**AIM OF THE TASK:** Search the entries for the word "display". Copy every line where it turns up.

+++++

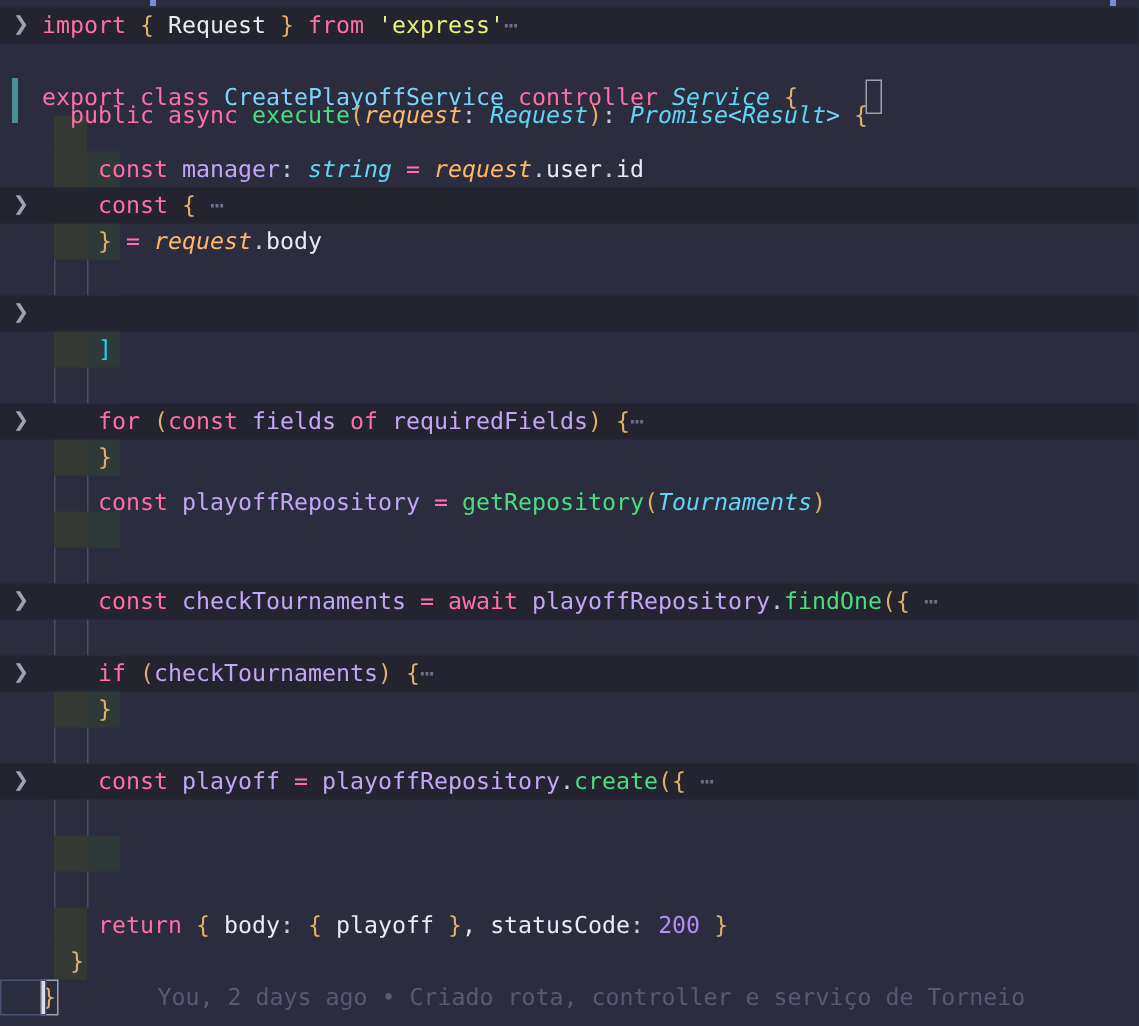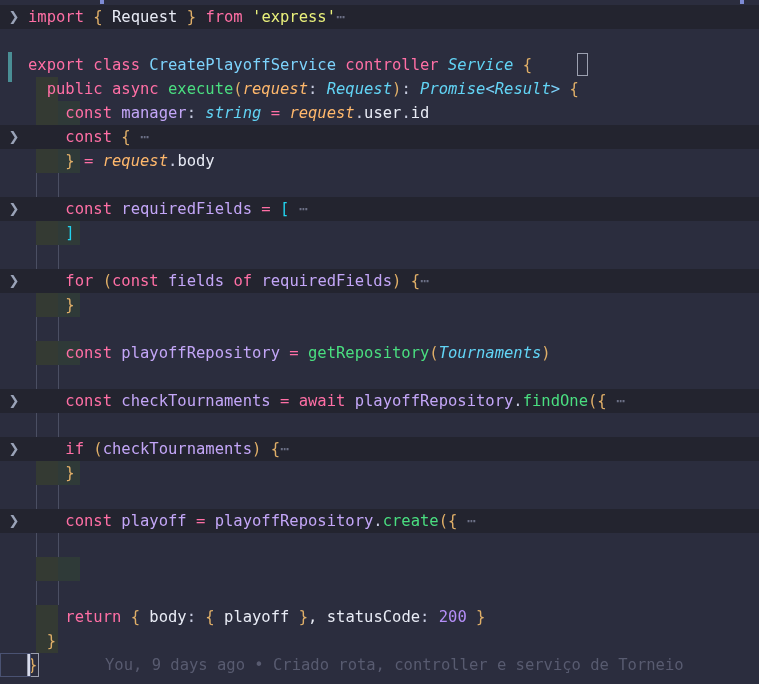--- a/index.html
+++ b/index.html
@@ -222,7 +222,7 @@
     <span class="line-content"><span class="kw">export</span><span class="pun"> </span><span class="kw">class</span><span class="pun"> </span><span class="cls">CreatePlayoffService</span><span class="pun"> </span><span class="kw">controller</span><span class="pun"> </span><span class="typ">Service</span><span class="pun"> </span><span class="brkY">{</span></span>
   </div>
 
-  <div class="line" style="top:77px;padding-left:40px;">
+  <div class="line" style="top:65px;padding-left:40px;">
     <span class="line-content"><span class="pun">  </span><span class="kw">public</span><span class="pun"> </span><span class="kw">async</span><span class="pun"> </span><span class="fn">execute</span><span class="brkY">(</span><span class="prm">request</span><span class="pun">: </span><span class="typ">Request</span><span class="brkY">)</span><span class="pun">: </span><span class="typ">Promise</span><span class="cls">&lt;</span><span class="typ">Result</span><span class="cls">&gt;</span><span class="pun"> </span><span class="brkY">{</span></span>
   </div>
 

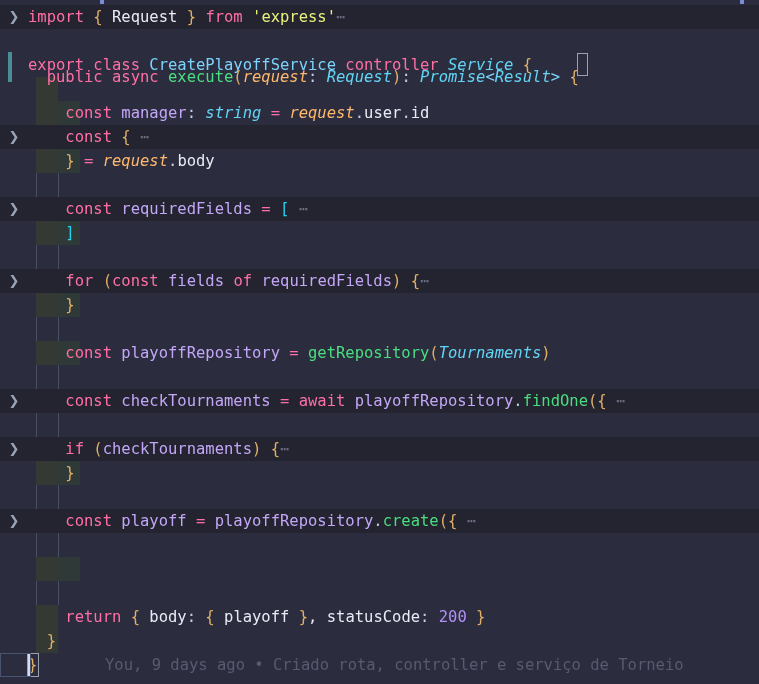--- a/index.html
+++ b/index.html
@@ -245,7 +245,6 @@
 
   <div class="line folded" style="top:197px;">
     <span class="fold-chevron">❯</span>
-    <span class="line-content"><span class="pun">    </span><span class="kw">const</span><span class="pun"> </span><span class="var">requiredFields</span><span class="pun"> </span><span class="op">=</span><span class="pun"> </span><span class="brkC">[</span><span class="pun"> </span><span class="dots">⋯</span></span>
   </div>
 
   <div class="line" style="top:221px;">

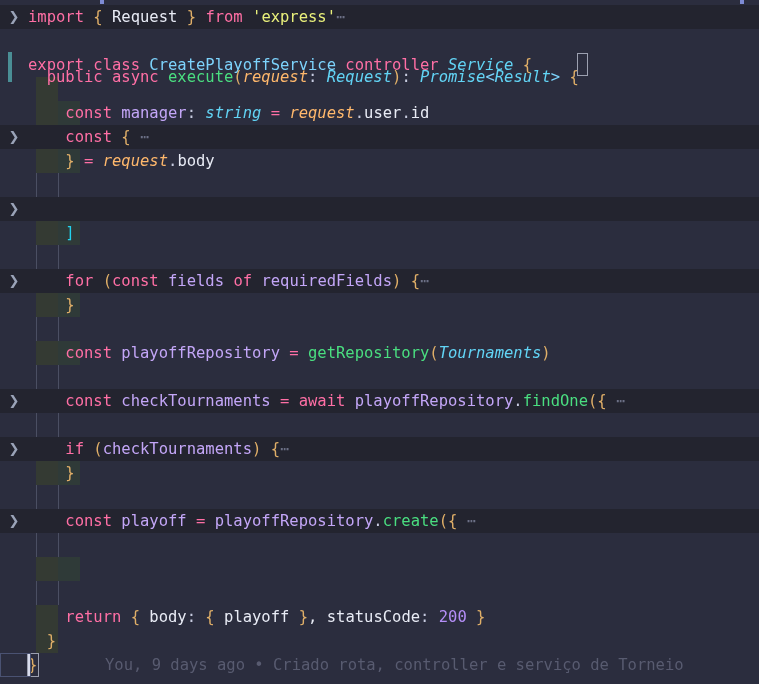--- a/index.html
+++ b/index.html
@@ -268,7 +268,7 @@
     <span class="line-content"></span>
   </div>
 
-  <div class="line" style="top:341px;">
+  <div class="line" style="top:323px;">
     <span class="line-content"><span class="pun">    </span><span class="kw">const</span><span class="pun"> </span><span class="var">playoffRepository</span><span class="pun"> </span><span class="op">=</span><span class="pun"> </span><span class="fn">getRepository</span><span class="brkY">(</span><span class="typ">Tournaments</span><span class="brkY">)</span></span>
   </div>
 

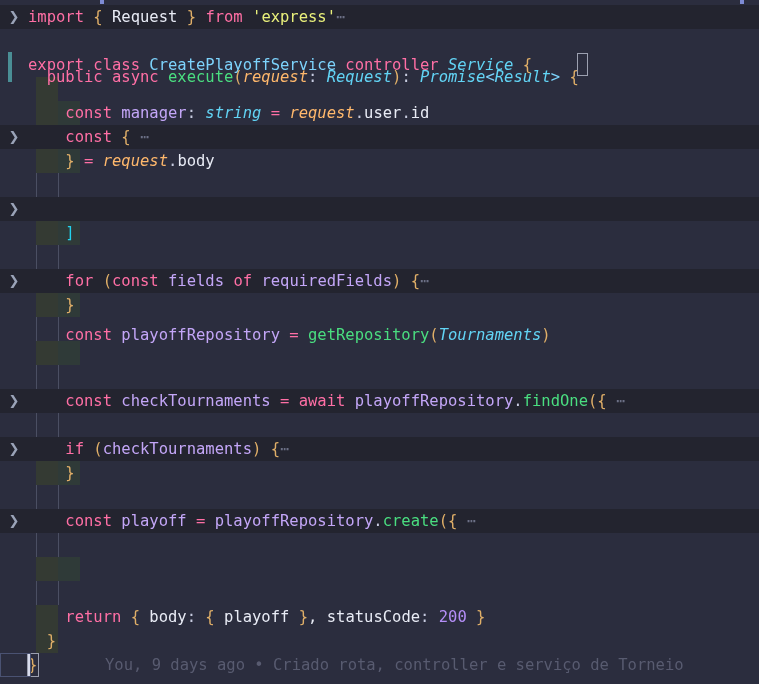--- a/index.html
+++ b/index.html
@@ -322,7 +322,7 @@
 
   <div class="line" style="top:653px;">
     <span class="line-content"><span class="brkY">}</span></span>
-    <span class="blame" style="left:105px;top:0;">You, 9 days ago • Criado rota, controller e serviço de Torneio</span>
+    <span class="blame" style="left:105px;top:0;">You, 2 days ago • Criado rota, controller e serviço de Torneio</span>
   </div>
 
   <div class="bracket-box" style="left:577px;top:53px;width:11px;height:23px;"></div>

+++++

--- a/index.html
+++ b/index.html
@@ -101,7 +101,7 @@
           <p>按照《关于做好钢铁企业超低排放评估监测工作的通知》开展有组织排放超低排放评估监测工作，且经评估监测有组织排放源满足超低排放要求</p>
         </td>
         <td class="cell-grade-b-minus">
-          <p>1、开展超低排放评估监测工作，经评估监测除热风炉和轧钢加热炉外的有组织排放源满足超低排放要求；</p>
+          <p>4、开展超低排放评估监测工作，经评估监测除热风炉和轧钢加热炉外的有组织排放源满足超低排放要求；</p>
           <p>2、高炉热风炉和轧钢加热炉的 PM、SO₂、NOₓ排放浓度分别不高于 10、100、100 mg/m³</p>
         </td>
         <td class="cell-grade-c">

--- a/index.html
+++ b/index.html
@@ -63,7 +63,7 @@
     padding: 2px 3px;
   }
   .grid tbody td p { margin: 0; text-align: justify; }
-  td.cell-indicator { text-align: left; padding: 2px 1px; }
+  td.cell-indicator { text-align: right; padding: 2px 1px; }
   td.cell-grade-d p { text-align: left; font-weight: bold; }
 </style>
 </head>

+++++

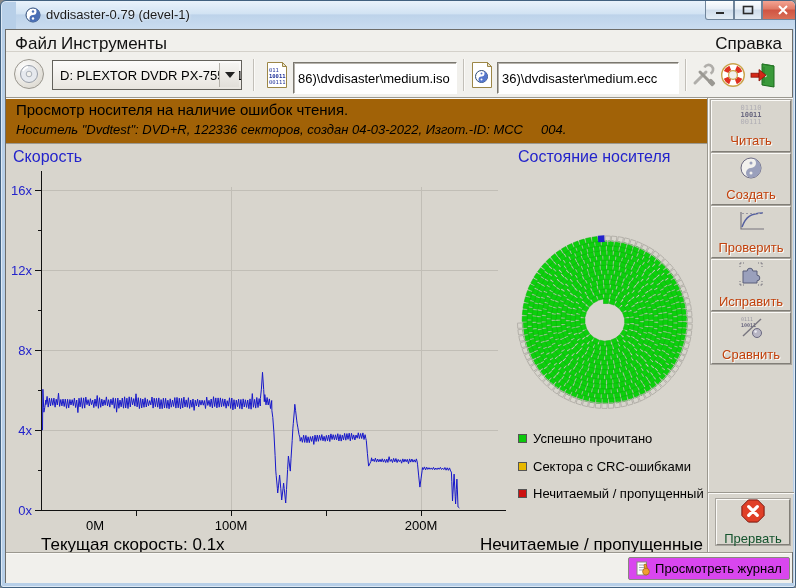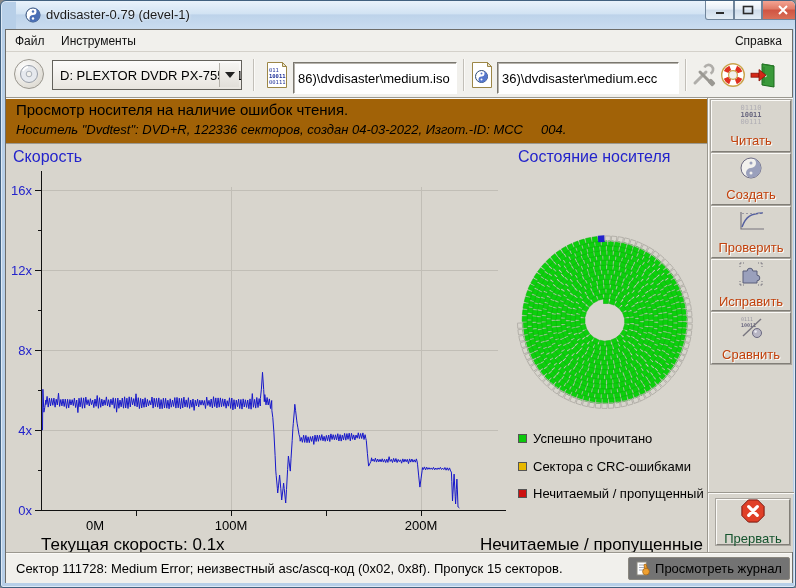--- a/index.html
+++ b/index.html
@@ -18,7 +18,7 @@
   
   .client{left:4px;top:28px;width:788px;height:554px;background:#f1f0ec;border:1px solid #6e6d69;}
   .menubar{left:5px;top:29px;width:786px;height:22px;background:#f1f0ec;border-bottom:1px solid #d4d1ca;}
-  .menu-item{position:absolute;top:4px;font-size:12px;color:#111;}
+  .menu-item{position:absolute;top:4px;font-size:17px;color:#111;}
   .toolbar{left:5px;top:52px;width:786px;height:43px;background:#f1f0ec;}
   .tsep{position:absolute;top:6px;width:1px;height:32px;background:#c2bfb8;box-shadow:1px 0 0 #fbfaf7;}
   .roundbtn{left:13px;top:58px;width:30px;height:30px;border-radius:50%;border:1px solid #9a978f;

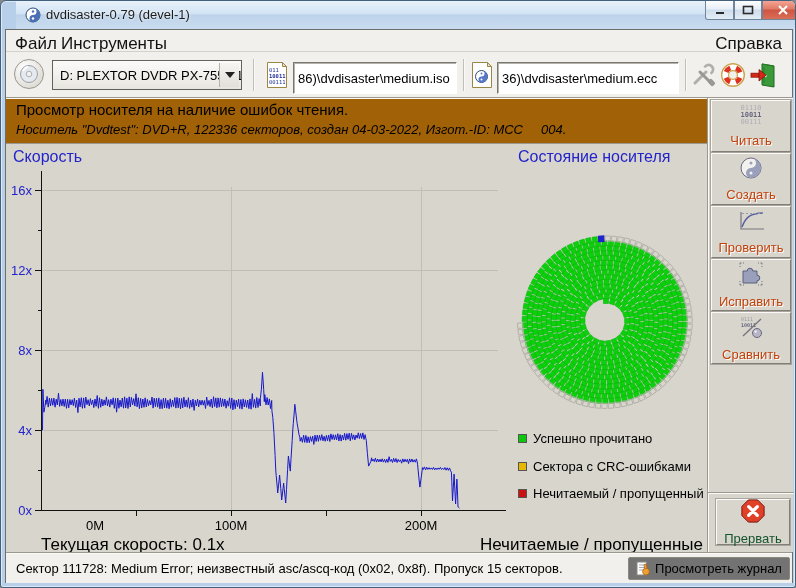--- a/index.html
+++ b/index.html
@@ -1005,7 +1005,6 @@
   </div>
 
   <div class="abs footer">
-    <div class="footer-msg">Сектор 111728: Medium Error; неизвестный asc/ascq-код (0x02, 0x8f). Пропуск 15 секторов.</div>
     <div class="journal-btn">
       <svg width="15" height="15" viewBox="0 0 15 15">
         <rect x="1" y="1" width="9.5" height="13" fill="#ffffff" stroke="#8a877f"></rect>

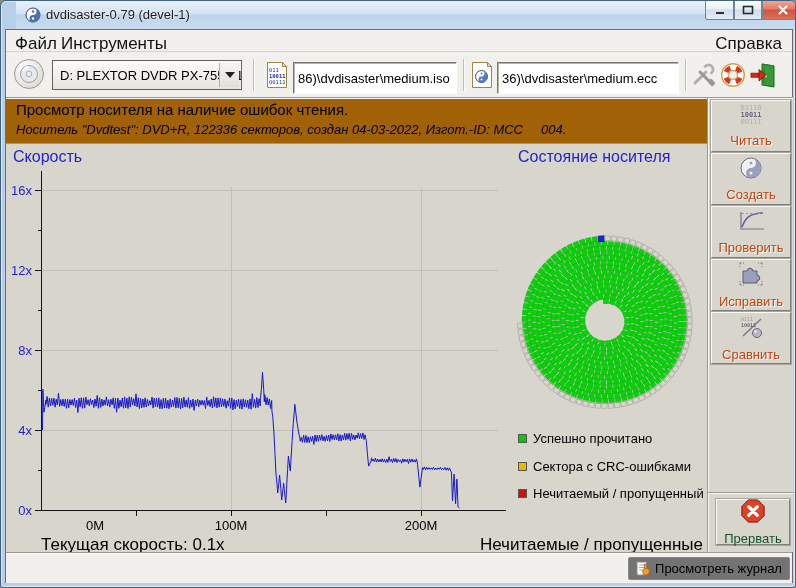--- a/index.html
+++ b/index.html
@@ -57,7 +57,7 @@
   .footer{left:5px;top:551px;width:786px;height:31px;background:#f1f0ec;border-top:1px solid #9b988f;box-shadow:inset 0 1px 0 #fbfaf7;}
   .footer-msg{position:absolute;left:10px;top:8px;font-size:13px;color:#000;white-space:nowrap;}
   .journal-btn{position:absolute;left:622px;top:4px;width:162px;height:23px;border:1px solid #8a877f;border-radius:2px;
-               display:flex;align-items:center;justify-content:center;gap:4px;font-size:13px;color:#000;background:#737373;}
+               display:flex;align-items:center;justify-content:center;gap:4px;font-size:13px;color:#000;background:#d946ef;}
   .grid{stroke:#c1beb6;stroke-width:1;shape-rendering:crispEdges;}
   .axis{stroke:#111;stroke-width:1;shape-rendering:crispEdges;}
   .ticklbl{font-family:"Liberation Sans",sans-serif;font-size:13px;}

+++++

**EXERCISE OUTPUT:**
-               display:flex;align-items:center;justify-content:center;gap:4px;font-size:13px;color:#000;background:#737373;}
+               display:flex;align-items:center;justify-content:center;gap:4px;font-size:13px;color:#000;background:#d946ef;}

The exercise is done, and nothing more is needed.